# Natural Language Processing with Disaster Tweets

Predict which Tweets are about real disasters and which ones are not

This notebook provides a way of predicting if the content of a tweet corresponds to  a real disaster or not. If so, predict a `1`. If not, predict a `0`.

For more information, visit https://www.kaggle.com/c/nlp-getting-started/data.

## Getting the data

In [1]:
# Importing needed packages
import tensorflow as tf
import pandas as pd
import matplotlib.pyplot as plt
import numpy as np

In [2]:
# Download helper functions file
!wget https://raw.githubusercontent.com/mrdbourke/tensorflow-deep-learning/main/extras/helper_functions.py

# Import helper functions
from helper_functions import unzip_data, plot_loss_curves, compare_historys

# Download dataset (as from Kaggle)
!wget "https://storage.googleapis.com/ztm_tf_course/nlp_getting_started.zip"

# Unzip dataset into directory
unzip_data("nlp_getting_started.zip")

--2021-12-03 09:16:37--  https://raw.githubusercontent.com/mrdbourke/tensorflow-deep-learning/main/extras/helper_functions.py
Resolving raw.githubusercontent.com (raw.githubusercontent.com)... 185.199.108.133, 185.199.109.133, 185.199.110.133, ...
Connecting to raw.githubusercontent.com (raw.githubusercontent.com)|185.199.108.133|:443... connected.
HTTP request sent, awaiting response... 200 OK
Length: 10246 (10K) [text/plain]
Saving to: ‘helper_functions.py’


2021-12-03 09:16:37 (70.2 MB/s) - ‘helper_functions.py’ saved [10246/10246]
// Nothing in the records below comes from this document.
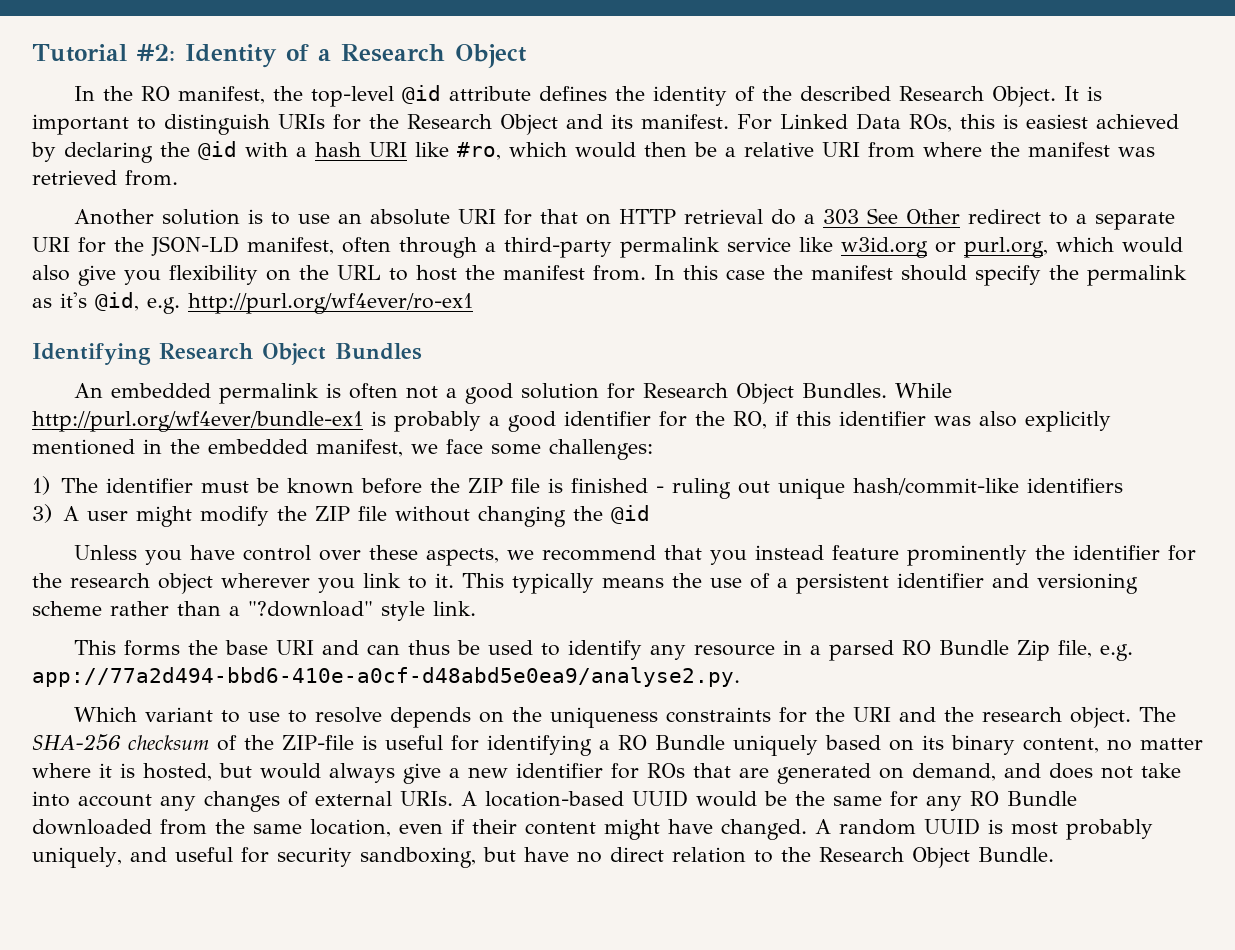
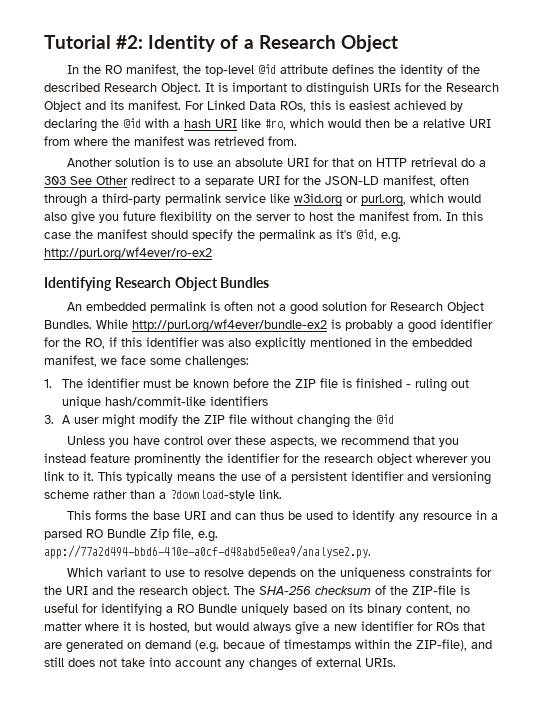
(161, 277) none -> [123,211,156,221] future
[337,265,381,280] URL -> [256,214,291,221] server
[188,293,473,314] http://purl.org/wf4ever/ro-ex1 -> [44,247,212,261] http://purl.org/wf4ever/ro-ex2
[32,411,363,432] http://purl.org/wf4ever/bundle-ex1 -> [132,319,327,333] http://purl.org/wf4ever/bundle-ex2
[32,476,50,495] 1) -> [44,379,52,388] 1.
[32,504,52,523] 3) -> [44,415,54,424] 3.
[248,601,425,621] "?download" style -> [170,490,255,501] ?download-style
[912,763,1041,781] demand, and -> [145,639,492,653] [44,657,64,667] demand (e.g. becaue of timestamps within the ZIP-file), and still
[461,790,1077,811] [32,818,1153,840] [32,847,1054,868] A location-based UUID would be the same for any RO Bundle downloaded from the same location, even if their content might have changed. A random UUID is most probably uniquely, and useful for security sandboxing, but have no direct relation to the Research Object Bundle. -> (396, 662) none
--2021-12-03 09:16:37--  https://storage.googleapis.com/ztm_tf_course/nlp_getting_started.zip
Resolving storage.googleapis.com (storage.googleapis.com)... 142.250.103.128, 108.177.120.128, 142.250.128.128, ...
Connecting to storage.googleapis.com (storage.googleapis.com)|142.250.103.128|:443... connected.
HTTP request sent, awaiting response... 200 OK
Length: 607343 (593K) [application/zip]
Saving to: ‘nlp_getting_started.zip’


2021-12-03 09:16:37 (56.

## Getting data ready for modelling

In [3]:
# Import .csv's to pandas dataframes
train_df = pd.read_csv("train.csv")
test_df = pd.read_csv("test.csv")

train_df.head()

Unnamed: 0,id,keyword,location,text,target
0,1,,,Our Deeds are the Reason of this #earthquake M...,1
1,4,,,Forest fire near La Ronge Sask. Canada,1
2,5,,,All residents asked to 'shelter in place' are ...,1
3,6,,,"13,000 people receive #wildfires evacuation or...",1
4,7,,,Just got sent this photo from Ruby #Alaska as ...,1


In [4]:
test_df.head()

Unnamed: 0,id,keyword,location,text
0,0,,,Just happened a terrible car crash
1,2,,,"Heard about #earthquake is different cities, s..."
2,3,,,"there is a forest fire at spot pond, geese are..."
3,9,,,Apocalypse lighting. #Spokane #wildfires
4,11,,,Typhoon Soudelor kills 28 in China and Taiwan


Note that test dataset doesn't have the `target` column. In that case, we'll split our train dataset into train/validation splits.

In [5]:
# Check true/false balance
train_df[["target"]].value_counts()

target
0         4342
1         3271
dtype: int64

In [6]:
# Shuffle train dataset
train_df_shuffled = train_df.sample(frac=1, random_state=42)

In [7]:
# Split train dataset into train/validation sets
from sklearn.model_selection import train_test_split
train_sentences, val_sentences, train_labels, val_labels = train_test_split(train_df_shuffled["text"].to_numpy(),
                                                                            train_df_shuffled["target"].to_numpy(),
                                                                            test_size=.1,
                                                                            random_state=42)

# Check splits shapes
train_sentences.shape, train_labels.shape, val_sentences.shape, val_labels.shape

((6851,), (6851,), (762,), (762,))

In [8]:
# Create a text vectorizer layer
from tensorflow.keras.layers import TextVectorization

text_vectorizer = TextVectorization(max_tokens=None,
                                    standardize="lower_and_strip_punctuation",
                                    split="whitespace",
                                    ngrams=None,
                                    output_mode="int",
                                    output_sequence_length=None)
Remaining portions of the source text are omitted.